Now that we have acquiesced in all that, and poured millions of euros into the region that ended up in the wrong pockets, no wonder things have come to such a pass. If, as the videos suggest, we do not treat these Africans as our fellow men, sooner or later we’re bound to reap the “grapes of wrath”, as John Steinbeck put it. The spread of climatic disasters is going to cause a vast and ongoing exodus. Large-scale crises need to be addressed by taking ambitious action, breeding new forms of solidarity. We need to “think big” when it comes to integration if we are to prepare now for what lies ahead. They say that, in renouncing our roots and living surrounded by people unlike us who are forcing us to become a multicultural society, we are losing our cultural identity. This is a lie. In fact we have already changed: not because multiculturalism is already a reality, but because ours is no longer the openminded, hospitable, porous identity it was back when ourselves were emigrating en masse and faced with violence.
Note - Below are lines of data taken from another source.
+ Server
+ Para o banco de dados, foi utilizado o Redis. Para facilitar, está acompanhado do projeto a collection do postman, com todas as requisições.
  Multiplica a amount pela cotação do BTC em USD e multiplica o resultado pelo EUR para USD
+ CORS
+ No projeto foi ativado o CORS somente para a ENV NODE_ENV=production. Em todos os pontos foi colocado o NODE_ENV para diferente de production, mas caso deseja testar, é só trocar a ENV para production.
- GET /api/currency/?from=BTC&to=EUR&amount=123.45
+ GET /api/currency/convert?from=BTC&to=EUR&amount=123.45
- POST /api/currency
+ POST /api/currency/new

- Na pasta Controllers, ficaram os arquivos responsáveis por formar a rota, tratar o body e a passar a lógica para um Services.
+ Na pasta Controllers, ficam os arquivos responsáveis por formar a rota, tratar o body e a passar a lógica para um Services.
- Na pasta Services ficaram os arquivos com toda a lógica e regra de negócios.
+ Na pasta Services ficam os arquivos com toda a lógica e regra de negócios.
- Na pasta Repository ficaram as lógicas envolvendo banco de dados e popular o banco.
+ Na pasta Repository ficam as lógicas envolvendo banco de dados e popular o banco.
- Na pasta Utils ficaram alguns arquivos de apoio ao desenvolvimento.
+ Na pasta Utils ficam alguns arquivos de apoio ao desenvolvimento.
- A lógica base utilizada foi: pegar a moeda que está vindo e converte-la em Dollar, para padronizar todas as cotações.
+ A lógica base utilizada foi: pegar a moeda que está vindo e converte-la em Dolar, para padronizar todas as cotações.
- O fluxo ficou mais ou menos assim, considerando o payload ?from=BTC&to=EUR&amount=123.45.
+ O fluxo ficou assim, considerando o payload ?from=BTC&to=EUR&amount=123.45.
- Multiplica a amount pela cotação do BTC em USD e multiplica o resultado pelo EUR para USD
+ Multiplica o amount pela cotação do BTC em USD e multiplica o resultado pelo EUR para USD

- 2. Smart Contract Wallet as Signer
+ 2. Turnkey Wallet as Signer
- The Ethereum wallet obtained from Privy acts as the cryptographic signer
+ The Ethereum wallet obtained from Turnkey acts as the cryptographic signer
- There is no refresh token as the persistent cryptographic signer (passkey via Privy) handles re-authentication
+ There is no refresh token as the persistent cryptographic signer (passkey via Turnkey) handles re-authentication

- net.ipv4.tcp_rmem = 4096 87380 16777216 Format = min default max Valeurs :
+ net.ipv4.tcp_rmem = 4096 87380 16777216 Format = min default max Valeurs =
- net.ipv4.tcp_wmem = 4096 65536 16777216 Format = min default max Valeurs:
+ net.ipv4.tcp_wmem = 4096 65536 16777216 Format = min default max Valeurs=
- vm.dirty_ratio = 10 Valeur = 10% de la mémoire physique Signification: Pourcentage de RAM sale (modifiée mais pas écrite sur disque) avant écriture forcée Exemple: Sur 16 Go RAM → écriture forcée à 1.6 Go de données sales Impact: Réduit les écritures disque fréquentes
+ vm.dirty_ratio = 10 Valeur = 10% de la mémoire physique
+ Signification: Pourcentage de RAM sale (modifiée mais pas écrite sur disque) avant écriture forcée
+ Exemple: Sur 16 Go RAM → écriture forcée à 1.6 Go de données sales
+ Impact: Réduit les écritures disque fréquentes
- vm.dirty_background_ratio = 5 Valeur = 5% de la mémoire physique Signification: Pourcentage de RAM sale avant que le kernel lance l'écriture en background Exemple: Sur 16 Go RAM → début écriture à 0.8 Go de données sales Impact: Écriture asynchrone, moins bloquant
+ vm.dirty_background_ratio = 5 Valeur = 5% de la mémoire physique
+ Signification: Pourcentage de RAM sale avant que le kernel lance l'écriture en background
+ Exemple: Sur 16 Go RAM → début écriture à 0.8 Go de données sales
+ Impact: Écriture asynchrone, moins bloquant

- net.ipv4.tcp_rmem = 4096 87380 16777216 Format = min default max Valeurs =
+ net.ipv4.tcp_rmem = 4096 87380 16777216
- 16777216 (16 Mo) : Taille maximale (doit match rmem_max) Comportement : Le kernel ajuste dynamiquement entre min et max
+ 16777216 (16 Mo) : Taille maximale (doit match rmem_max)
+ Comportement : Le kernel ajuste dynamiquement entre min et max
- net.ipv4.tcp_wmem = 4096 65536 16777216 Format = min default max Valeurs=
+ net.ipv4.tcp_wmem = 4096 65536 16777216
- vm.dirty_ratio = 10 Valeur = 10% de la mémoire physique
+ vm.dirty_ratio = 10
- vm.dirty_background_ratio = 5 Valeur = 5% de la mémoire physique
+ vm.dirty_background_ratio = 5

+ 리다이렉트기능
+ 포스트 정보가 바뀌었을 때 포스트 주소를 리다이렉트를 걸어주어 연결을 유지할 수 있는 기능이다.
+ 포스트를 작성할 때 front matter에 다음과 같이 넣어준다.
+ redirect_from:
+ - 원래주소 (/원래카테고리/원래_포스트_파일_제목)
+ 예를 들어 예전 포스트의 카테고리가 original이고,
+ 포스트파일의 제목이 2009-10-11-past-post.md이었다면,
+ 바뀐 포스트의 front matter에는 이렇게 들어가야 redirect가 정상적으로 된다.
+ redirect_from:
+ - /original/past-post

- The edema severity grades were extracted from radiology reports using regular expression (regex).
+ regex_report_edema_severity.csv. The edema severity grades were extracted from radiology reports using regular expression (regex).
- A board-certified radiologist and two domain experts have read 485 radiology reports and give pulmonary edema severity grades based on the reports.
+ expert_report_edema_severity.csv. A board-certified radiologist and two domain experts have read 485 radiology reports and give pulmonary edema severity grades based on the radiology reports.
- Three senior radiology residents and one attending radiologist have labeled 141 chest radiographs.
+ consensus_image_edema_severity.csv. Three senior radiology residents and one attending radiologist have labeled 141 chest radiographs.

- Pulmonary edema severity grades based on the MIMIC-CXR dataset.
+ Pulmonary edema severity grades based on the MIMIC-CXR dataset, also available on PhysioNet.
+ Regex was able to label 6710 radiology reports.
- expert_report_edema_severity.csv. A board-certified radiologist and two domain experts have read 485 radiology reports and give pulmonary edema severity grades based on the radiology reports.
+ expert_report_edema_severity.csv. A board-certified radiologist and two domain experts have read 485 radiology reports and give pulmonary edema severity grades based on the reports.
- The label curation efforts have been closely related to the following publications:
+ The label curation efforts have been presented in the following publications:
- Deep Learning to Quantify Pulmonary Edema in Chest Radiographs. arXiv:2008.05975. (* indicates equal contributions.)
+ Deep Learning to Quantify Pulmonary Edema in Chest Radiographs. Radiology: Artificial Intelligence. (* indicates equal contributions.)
The identity that we have lost can only be retrieved if we do not betray it by inventing a false identity – if we find that the problem we face is not that of Italian identity, but of the identity of the human race.

New immigrants

An African goes, a Romanian takes his place

"Those who wish to see where and how we are putting in place the next social timebomb, which is ticking away in Gioia Tauro now, need only take a look around down there,” warns La Stampa. “Even before the African migrant workers have left the region, another community of immigrant farm labourers has already set up camp there: the Romanians and Bulgarians, who don’t need residence permits, don’t put Italian employers at risk of being fined for illegal employment and can’t be denounced for illegal immigration.” “They integrate more readily and have already started replacing them,” one farmer in the region told the newspaper. Despite the war set off by the 'Ndrangheta, the immigrants and their preposterous wages are indispensable to the fragile orange-growing business, whose profits are shrinking with each passing year. In fact, many farmers “actually prefer to forego the harvest, opting instead to draw EU subsidies (€800–1200 per hectare) and save the expense of paying African immigrants”.